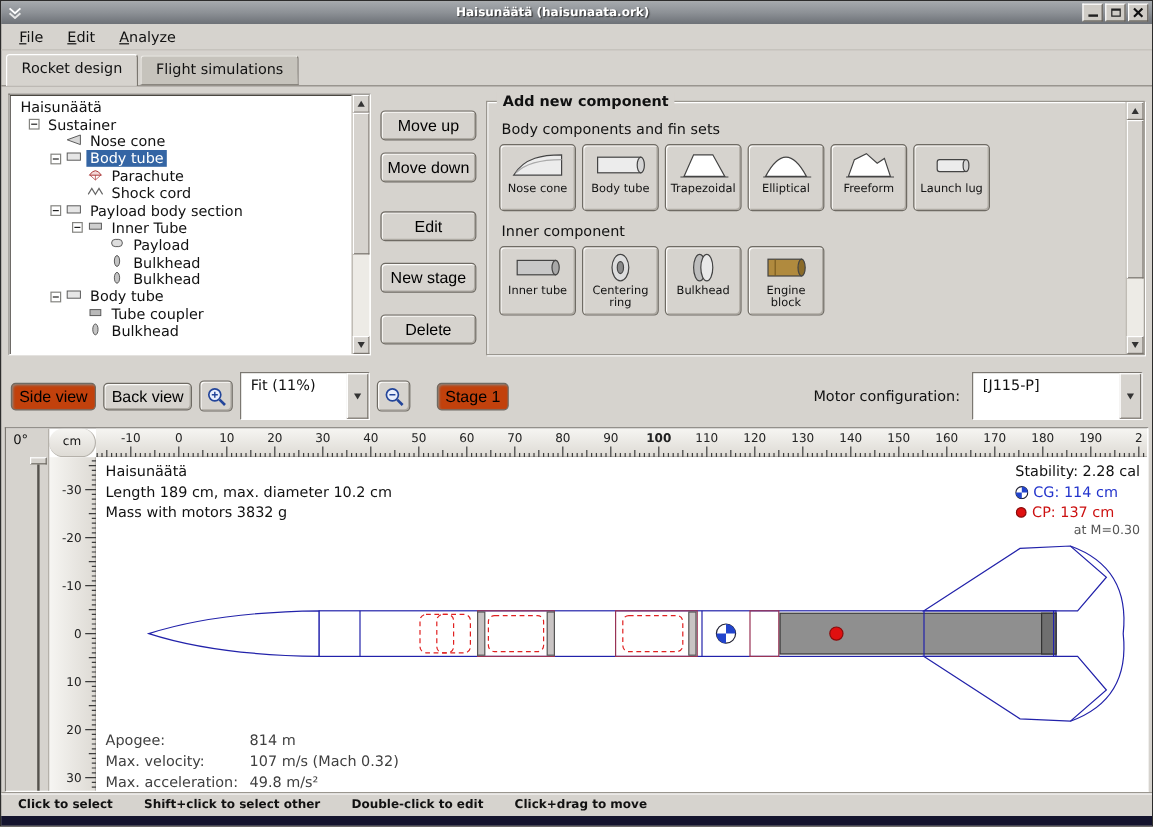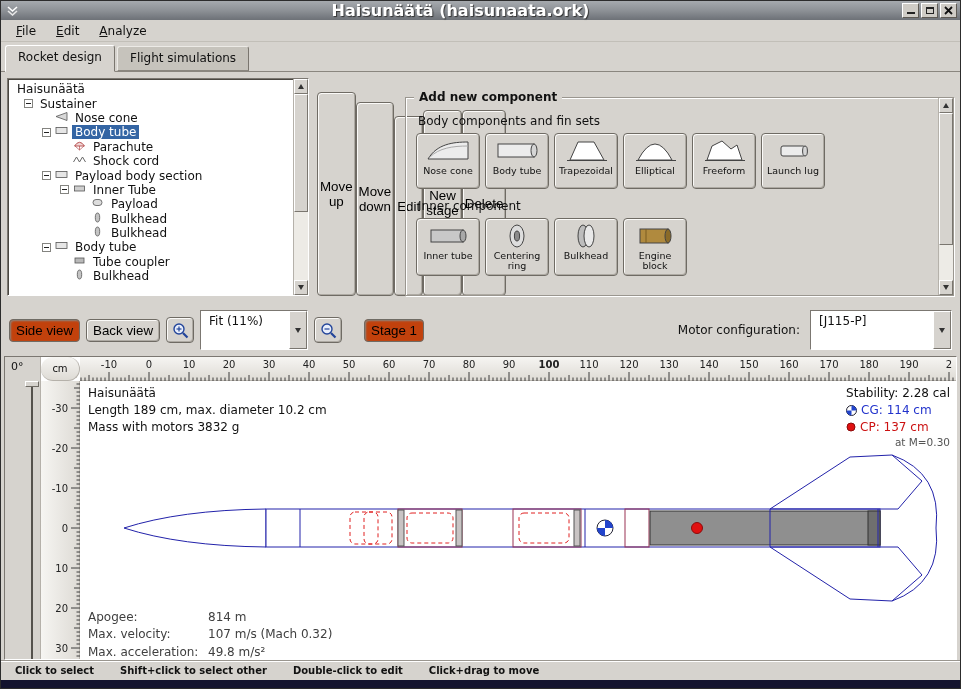--- a/index.html
+++ b/index.html
@@ -10,7 +10,7 @@
 
   
   .titlebar { height:19px; flex:0 0 19px; background:linear-gradient(180deg,#a6aaae 0%,#8d9196 50%,#6d7177 100%); display:flex; align-items:center; padding:0 3px; }
-  .titlebar .title { flex:1; text-align:center; color:#fff; font-weight:bold; font-size:16px; text-shadow:1px 1px 1px #333; }
+  .titlebar .title { flex:1; text-align:center; color:#fff; font-weight:bold; font-size:10px; text-shadow:1px 1px 1px #333; }
   .tb-iconbtn { width:17px; height:15px; display:grid; place-items:center; }
   .tb-btn { width:17px; height:15px; background:#cfccc6; border:1px solid; border-color:#fff #5e5a54 #5e5a54 #fff; display:grid; place-items:center; margin-left:2px; }
   .glyph-min { width:8px; height:7px; border-bottom:2px solid #222; }

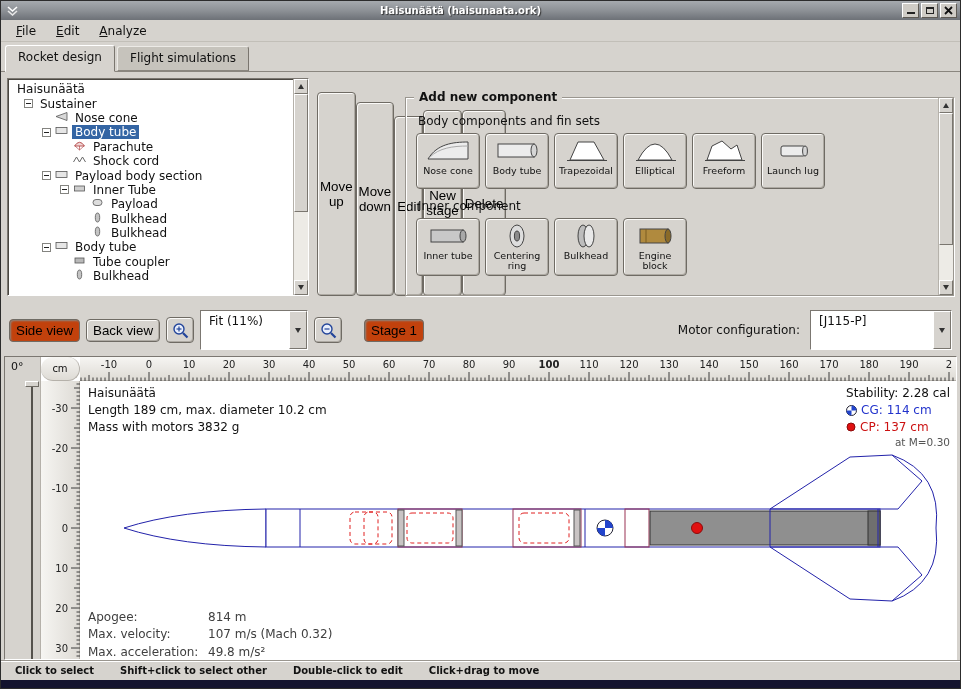--- a/index.html
+++ b/index.html
@@ -46,7 +46,7 @@
   .pressed { background:#c2410c; box-shadow:inset 1px 1px 2px #8a867f; }
   .mt10{margin-top:10px}.mt24{margin-top:24px}.mt18{margin-top:18px}
 
-  .addpanel { flex:1; position:relative; border:1px solid #9a968f; box-shadow:1px 1px 0 #fff, inset 1px 1px 0 #fff; margin-top:19px; padding:14px 22px 6px 10px; }
+  .addpanel { flex:1; position:relative; border:1px solid #9a968f; box-shadow:1px 1px 0 #fff, inset 1px 1px 0 #fff; margin-top:6px; padding:14px 22px 6px 10px; }
   .addpanel-title { position:absolute; top:-8px; left:8px; background:#d6d3ce; padding:0 5px; font-weight:bold; }
   .group-label { margin:2px 0 5px 2px; }
   .comp-row { display:flex; gap:5px; margin-bottom:10px; }

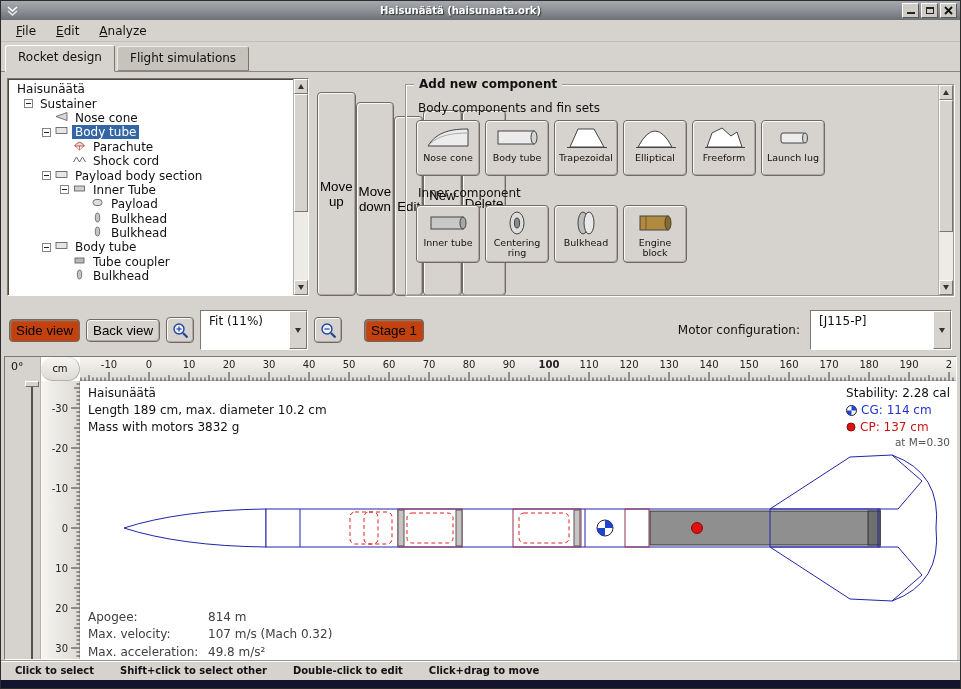--- a/index.html
+++ b/index.html
@@ -40,7 +40,7 @@
   .ticon { margin-right:4px; flex:0 0 auto; }
   .pl0{padding-left:4px}.pl1{padding-left:14px}.pl2{padding-left:32px}.pl3{padding-left:50px}.pl4{padding-left:68px}
 
-  .btncol { width:80px; display:flex; flex-direction:row; padding-top:14px; }
+  .btncol { width:80px; display:flex; flex-direction:column; padding-top:14px; }
   .btn { background:#d6d3ce; border:1px solid #6f6b64; border-radius:4px; box-shadow:inset 1px 1px 0 #fbfaf8, inset -1px -1px 0 #aeaaa3; padding:4px 2px; text-align:center; }
   .btn.small { padding:3px 6px; }
   .pressed { background:#c2410c; box-shadow:inset 1px 1px 2px #8a867f; }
++++++++
> [Task instructions]: Go through the material and copy out every line with "place" in it.

> [Task solution]:
   .tb-iconbtn { width:17px; height:15px; display:grid; place-items:center; }
   .tb-btn { width:17px; height:15px; background:#cfccc6; border:1px solid; border-color:#fff #5e5a54 #5e5a54 #fff; display:grid; place-items:center; margin-left:2px; }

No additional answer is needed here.